Di Calenda vanno poi evidenziati un paio di aspetti. Suo mentore, dal punto di vista sia professionale che politico, è Luca Cordero Di Montezemolo. Costui non è mai riuscito a fare il salto in politica in prima persona per palese mancanza di carisma, ma le sue entrature e appoggi sono indubbi.

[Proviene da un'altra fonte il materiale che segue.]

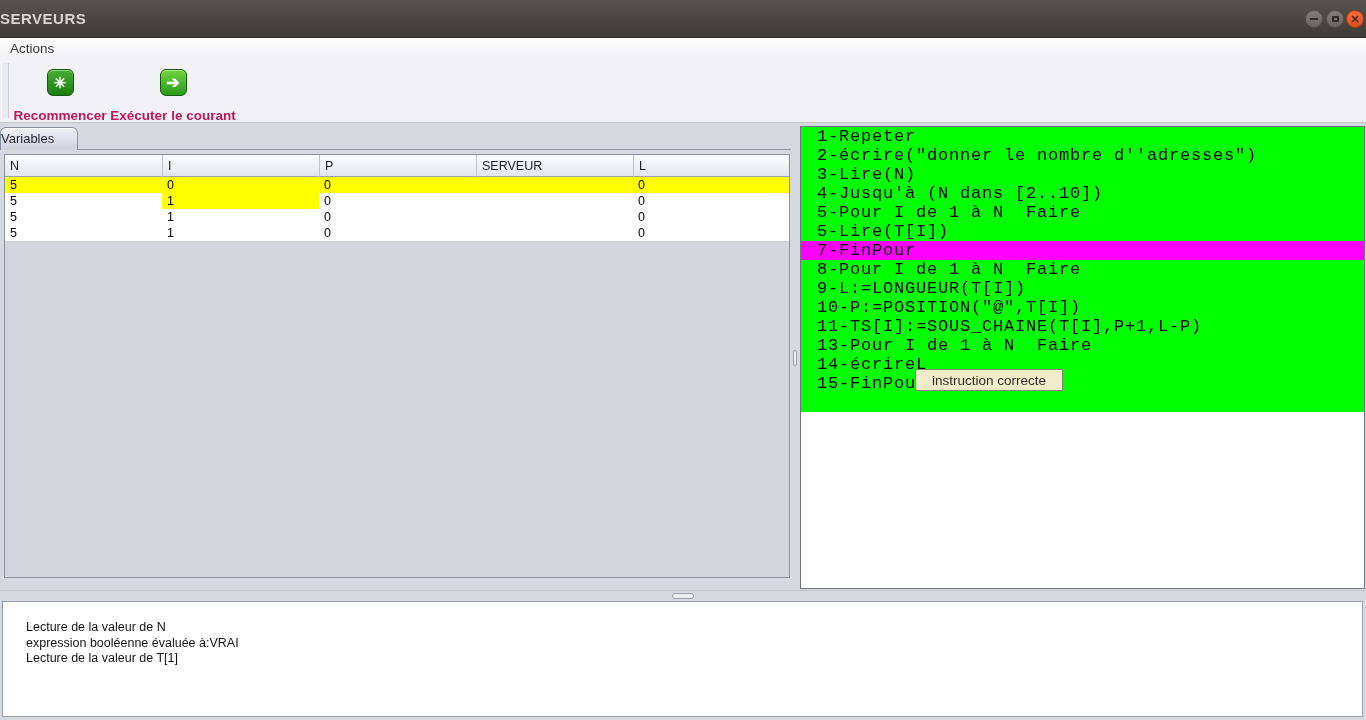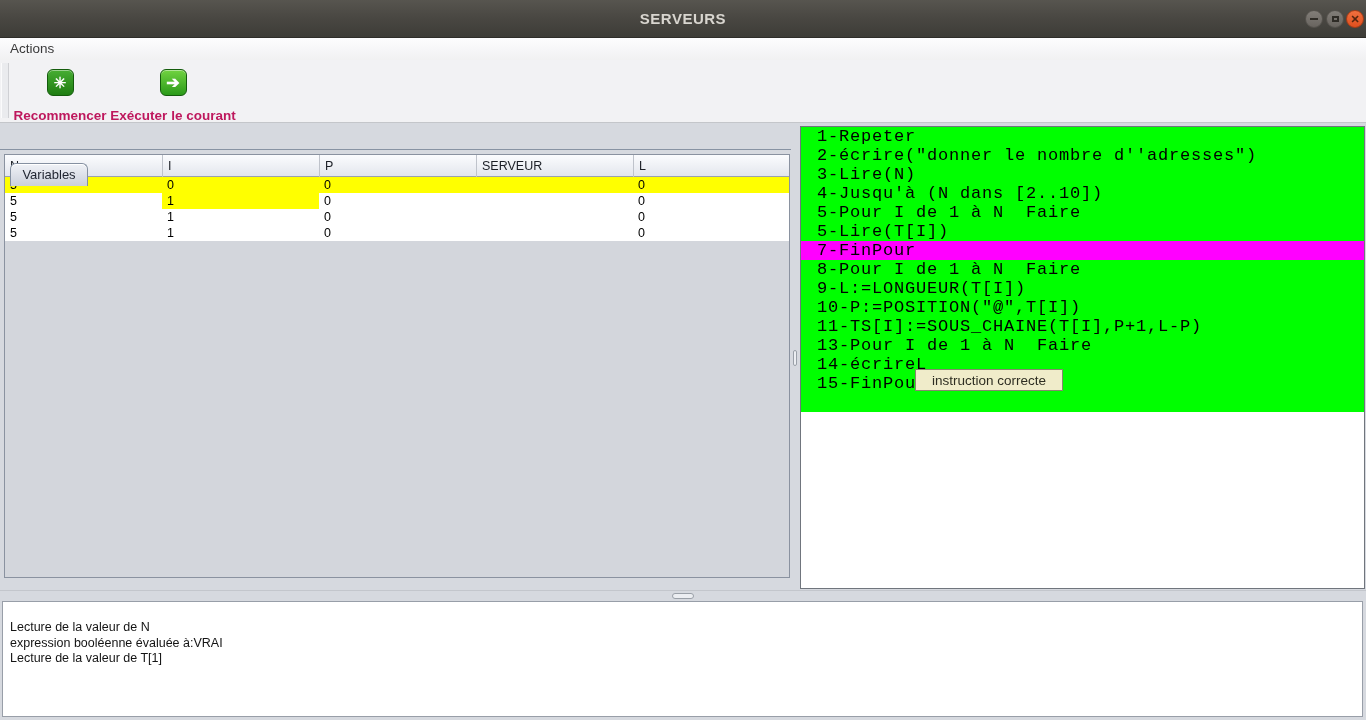"SERVEURS" .title { text-align: center -> none }
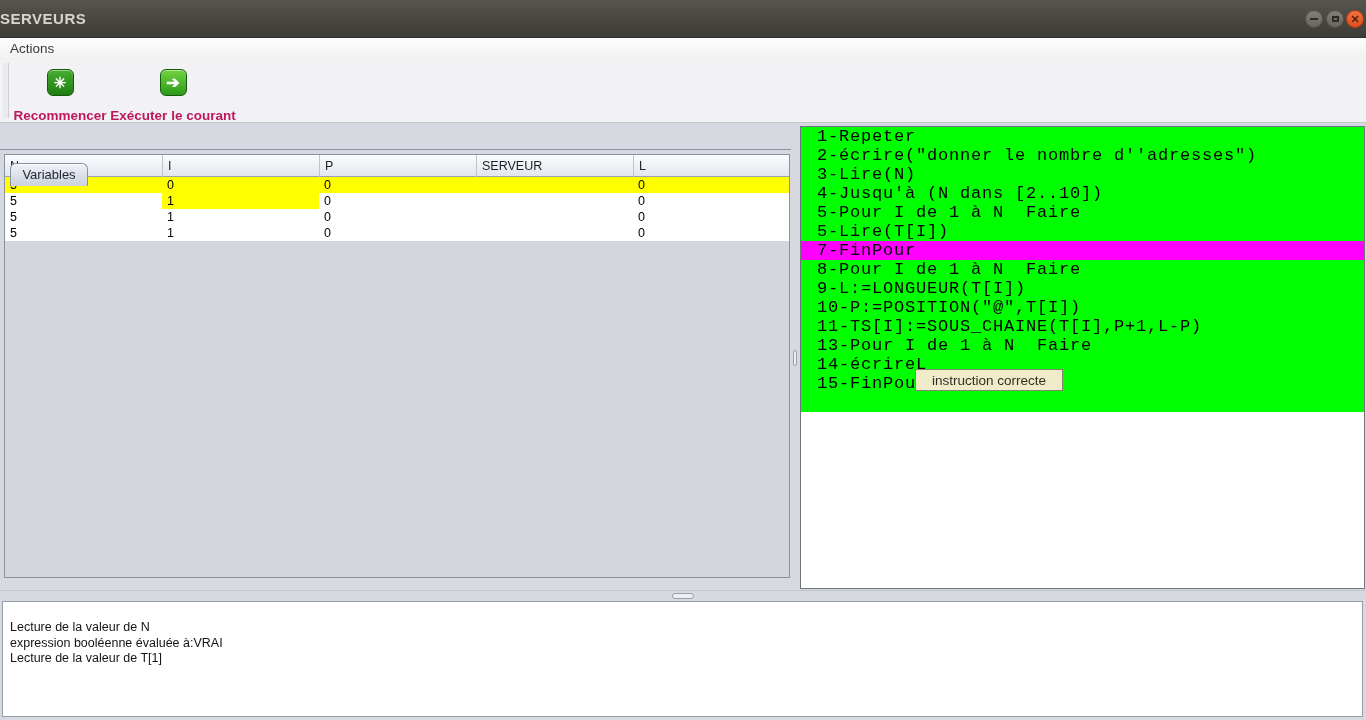"Variables" .tab { left: 10px -> 0; margin-top: 36px -> none; text-align: center -> left }
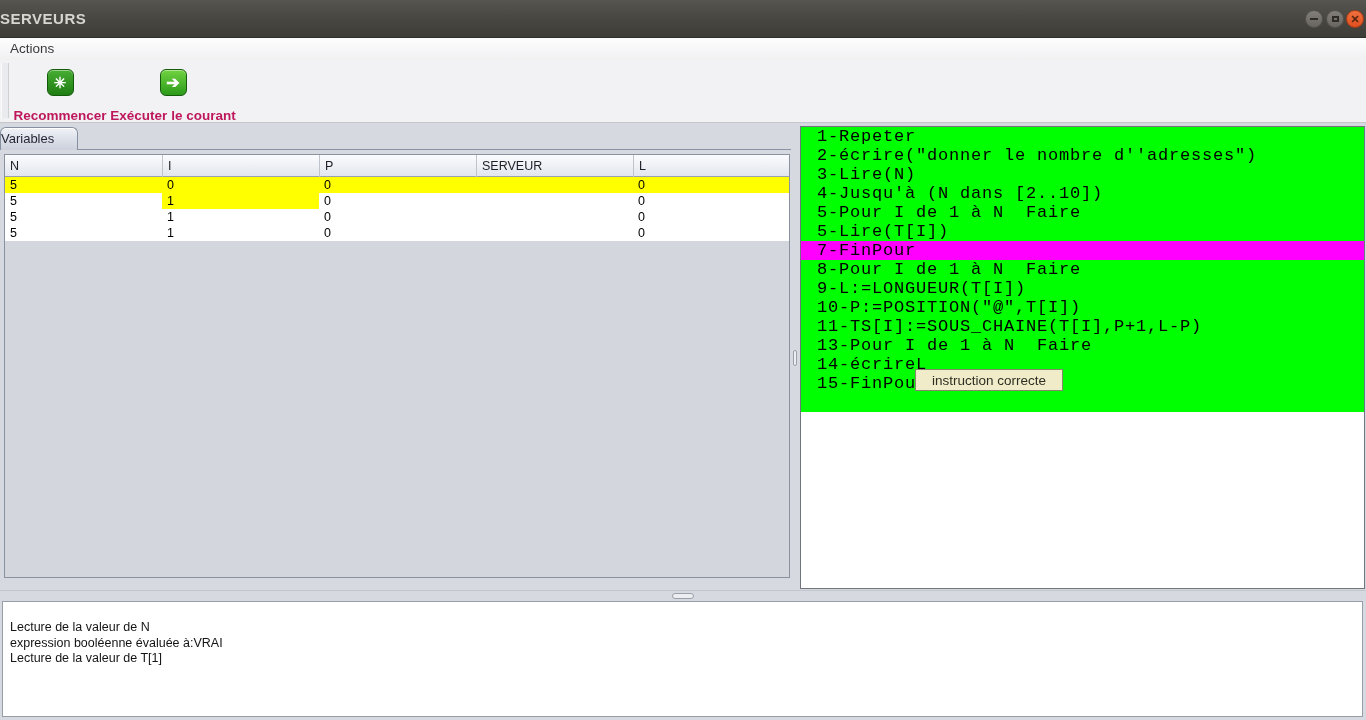"Lecture de la valeur de" .logtext { padding: 18px 0 0 7px -> 18px 0 0 23px }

Calenda è altresì figlio della nota regista Cristina Comencini e nipote del molto più celebre Luigi Comencini, uno dei maestri della cinematografia italiana. È in tal senso perfettamente inserito in tutta quella intellighenzia culturale italiana dei salotti buoni (immaginiamo, metaforicamente ma non troppo, in adorazione verso di lui i tanti Virzì, Fabio Fazio, Michele Serra…) e per nulla sprovveduto in materia di uso dei mezzi di comunicazione (tra gli altri incarichi è stato responsabile marketing di Sky).

Sembra l’identikit perfetto per poter incarnare un effetto Macron.

Se ciò non bastasse, tra qualche tempo Mario Draghi finirà in suo mandato alla Banca centrale europea e potrebbe essere pronto per una qualunque necessità.

Offro dunque questa chiave di lettura per leggere in controluce gli avvenimenti che si succederanno nel prossimo futuro e che, in un modo o nell’altro, porteranno alla risoluzione del rebus politico italiano.